(Aim of the task):
Within the listing below, please copy exactly the lines between the line holding "background: #7dd3fc ->" and the line holding "margin-top: 5px ->", inclusive.

(Dataset content):
—————
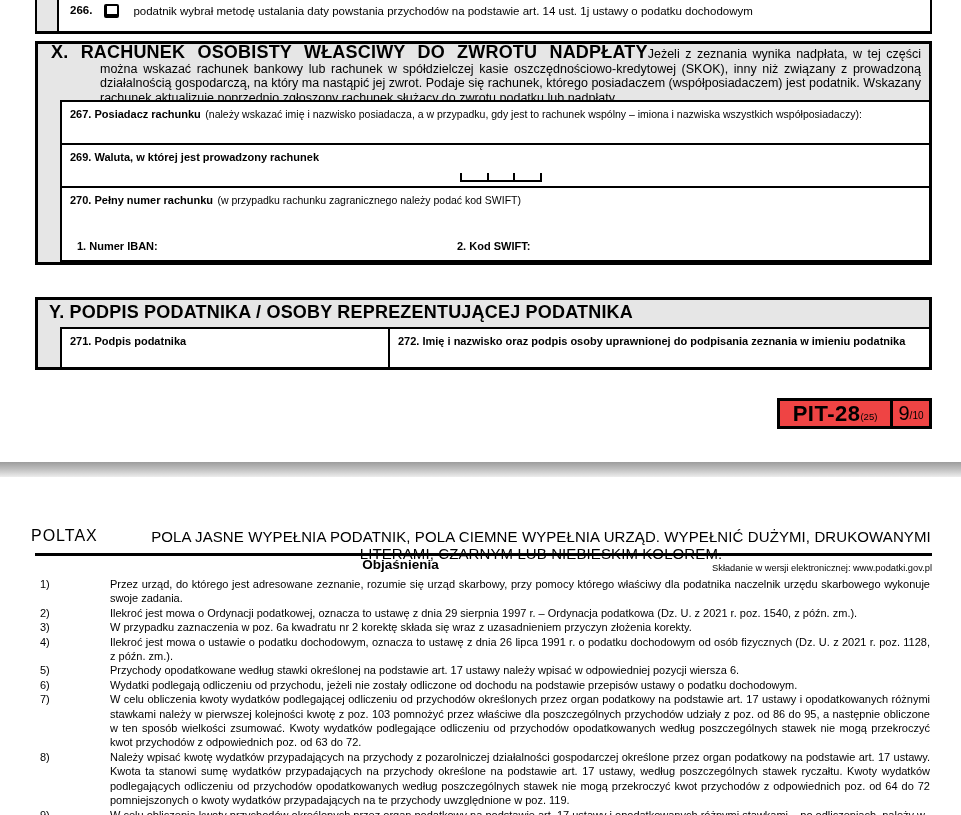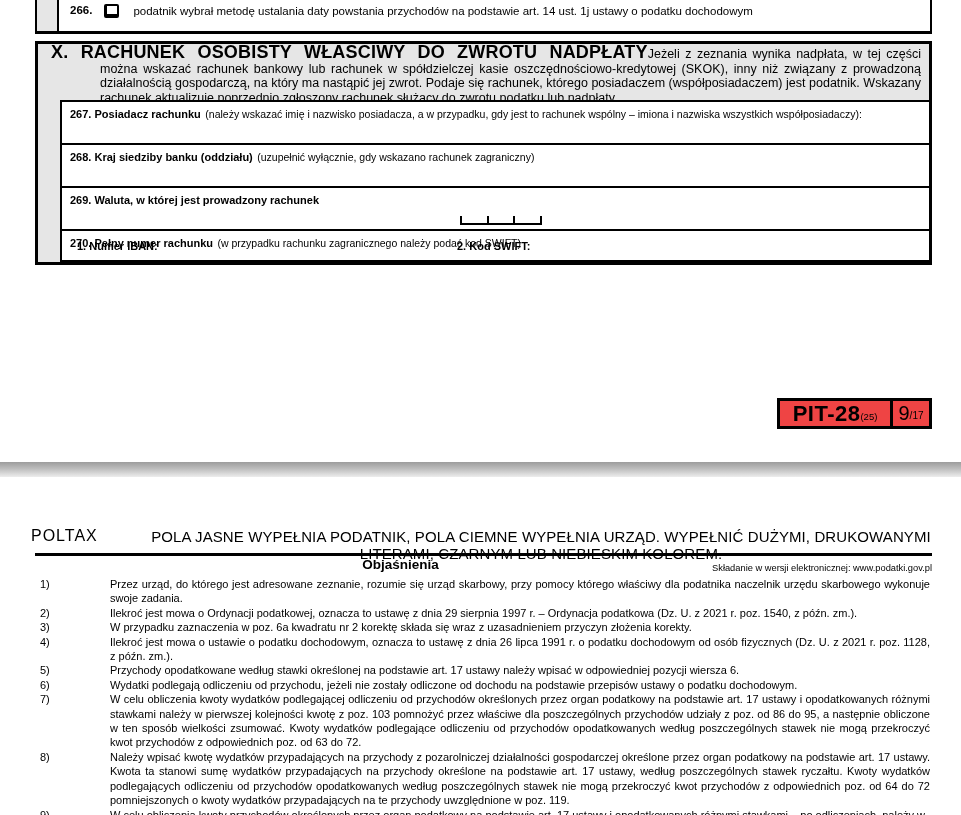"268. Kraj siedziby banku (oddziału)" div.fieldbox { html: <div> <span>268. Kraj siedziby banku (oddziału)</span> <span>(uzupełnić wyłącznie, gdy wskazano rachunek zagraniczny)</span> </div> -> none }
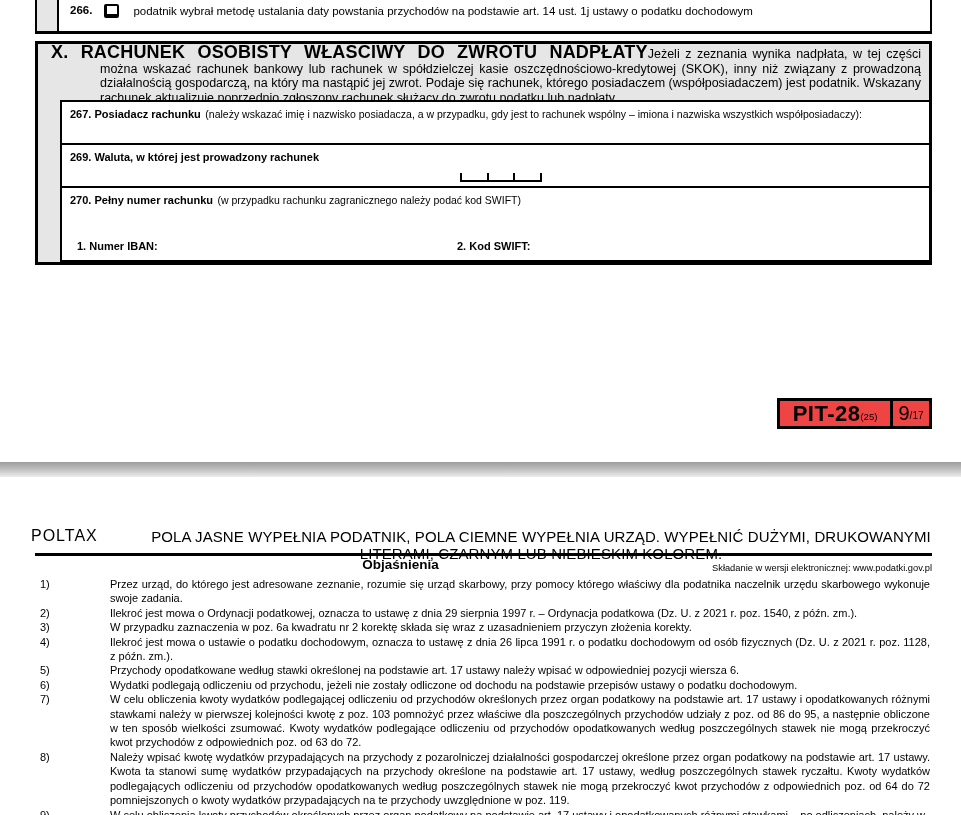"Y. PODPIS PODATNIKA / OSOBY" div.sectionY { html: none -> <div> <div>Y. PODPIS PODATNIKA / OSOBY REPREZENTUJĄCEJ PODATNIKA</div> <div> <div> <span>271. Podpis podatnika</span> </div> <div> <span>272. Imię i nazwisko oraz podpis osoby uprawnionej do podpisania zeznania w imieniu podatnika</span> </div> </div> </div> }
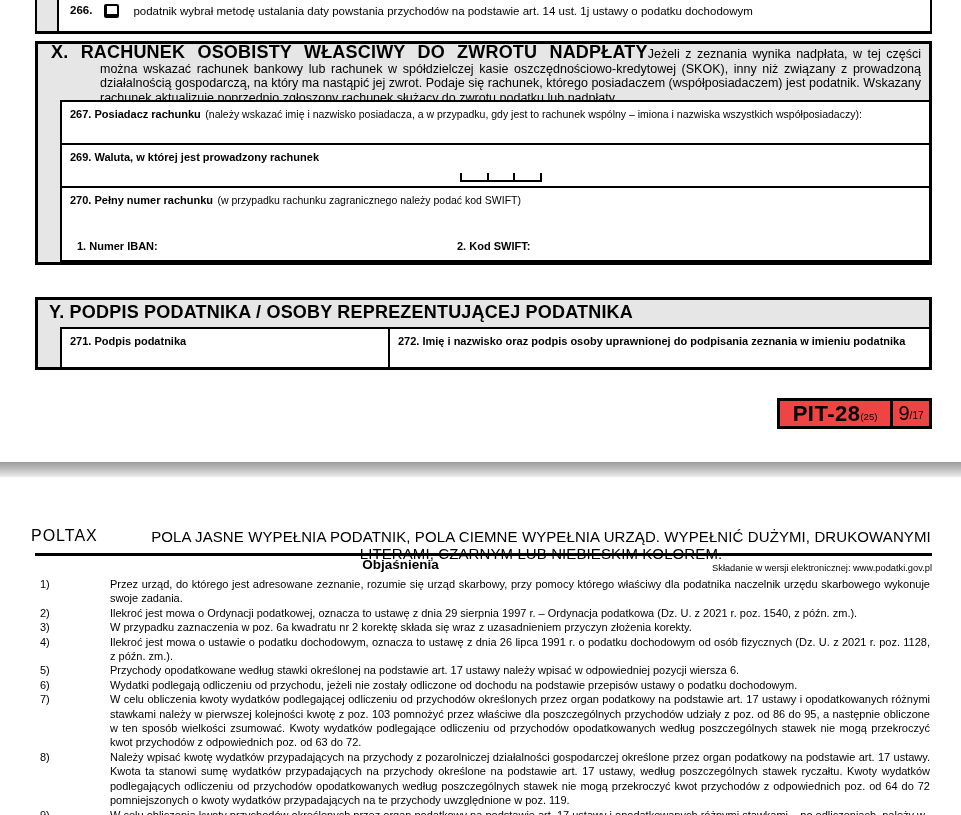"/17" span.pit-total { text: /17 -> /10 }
—————
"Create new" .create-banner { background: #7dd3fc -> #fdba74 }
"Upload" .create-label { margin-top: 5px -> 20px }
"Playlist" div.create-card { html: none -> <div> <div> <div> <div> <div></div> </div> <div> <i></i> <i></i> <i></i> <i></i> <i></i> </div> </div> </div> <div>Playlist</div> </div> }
—————
(Answer to this exercise):
"Create new" .create-banner { background: #7dd3fc -> #fdba74 }
"Upload" .create-label { margin-top: 5px -> 20px }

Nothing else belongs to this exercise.